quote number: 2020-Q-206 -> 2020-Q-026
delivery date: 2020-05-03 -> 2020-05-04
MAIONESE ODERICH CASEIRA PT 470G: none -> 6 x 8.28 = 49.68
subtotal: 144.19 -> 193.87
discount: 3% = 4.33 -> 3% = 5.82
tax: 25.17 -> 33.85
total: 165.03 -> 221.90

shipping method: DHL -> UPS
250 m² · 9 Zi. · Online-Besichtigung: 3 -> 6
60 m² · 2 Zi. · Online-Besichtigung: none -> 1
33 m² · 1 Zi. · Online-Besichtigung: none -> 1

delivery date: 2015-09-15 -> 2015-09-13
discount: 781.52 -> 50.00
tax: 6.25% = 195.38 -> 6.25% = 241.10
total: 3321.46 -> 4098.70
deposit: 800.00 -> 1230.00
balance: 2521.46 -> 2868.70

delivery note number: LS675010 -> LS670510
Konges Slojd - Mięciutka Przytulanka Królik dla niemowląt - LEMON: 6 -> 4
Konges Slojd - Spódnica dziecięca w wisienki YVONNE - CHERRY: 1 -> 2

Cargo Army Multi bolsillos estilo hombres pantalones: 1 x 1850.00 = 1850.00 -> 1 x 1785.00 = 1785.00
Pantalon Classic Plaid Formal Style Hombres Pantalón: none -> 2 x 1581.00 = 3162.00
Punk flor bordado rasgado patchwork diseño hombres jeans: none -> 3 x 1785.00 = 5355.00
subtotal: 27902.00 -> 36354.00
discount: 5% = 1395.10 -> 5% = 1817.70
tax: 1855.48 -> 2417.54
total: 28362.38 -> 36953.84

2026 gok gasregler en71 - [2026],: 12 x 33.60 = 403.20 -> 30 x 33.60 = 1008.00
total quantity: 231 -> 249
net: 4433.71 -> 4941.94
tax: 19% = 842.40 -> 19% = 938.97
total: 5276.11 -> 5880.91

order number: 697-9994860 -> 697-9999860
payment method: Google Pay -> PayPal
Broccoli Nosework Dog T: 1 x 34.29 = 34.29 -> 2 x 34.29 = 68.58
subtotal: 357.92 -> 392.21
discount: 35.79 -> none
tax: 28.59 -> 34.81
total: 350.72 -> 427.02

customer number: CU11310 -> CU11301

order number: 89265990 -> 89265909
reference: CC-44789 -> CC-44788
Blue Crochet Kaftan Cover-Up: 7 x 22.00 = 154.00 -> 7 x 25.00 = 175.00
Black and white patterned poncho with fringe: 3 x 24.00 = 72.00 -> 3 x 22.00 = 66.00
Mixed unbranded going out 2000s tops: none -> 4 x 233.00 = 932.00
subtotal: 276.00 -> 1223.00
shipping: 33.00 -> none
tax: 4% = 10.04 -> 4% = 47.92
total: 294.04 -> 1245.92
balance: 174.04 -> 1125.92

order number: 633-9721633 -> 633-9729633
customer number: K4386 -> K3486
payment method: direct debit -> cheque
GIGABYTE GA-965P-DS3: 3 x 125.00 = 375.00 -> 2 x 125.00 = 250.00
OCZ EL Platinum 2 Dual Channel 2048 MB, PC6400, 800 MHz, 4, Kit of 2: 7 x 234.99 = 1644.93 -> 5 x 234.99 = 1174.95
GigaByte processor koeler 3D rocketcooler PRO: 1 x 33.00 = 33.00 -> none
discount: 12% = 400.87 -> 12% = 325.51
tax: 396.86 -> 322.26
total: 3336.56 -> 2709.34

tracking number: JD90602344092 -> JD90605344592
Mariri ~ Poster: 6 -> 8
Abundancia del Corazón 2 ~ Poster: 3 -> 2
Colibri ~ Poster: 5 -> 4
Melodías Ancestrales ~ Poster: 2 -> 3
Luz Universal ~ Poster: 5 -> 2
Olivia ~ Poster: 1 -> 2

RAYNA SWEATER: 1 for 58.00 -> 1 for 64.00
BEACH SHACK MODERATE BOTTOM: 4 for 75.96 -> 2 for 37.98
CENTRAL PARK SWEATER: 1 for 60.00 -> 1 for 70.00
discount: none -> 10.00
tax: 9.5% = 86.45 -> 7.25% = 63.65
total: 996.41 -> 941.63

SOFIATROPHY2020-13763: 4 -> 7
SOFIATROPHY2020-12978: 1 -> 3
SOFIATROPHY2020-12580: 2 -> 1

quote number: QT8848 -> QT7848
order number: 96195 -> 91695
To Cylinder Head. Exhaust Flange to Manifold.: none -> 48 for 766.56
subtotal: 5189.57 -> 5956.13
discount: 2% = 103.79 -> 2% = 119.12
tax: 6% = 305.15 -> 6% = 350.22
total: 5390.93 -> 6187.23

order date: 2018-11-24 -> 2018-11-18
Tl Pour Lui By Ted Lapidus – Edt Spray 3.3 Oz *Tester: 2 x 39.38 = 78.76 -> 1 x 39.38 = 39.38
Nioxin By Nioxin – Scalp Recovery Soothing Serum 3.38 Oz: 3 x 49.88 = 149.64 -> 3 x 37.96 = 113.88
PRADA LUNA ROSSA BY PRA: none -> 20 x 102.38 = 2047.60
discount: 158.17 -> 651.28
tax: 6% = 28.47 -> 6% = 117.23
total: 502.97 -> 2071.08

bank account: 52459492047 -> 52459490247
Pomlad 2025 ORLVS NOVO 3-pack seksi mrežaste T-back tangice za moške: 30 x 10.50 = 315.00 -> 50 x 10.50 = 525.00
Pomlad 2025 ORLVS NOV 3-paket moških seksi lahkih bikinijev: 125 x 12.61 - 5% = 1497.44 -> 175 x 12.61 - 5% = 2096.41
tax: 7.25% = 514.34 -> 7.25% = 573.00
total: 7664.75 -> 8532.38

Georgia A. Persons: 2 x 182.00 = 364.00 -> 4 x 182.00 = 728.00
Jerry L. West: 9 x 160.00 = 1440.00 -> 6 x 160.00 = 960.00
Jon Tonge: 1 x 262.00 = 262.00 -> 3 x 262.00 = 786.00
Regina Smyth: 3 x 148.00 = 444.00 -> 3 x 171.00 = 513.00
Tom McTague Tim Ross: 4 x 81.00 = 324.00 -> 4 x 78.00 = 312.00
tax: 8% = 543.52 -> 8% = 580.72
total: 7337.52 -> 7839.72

- Exercise prompt: How many lines of the records contain "shipping"? Answer with the number only.

- Exercise solution: 2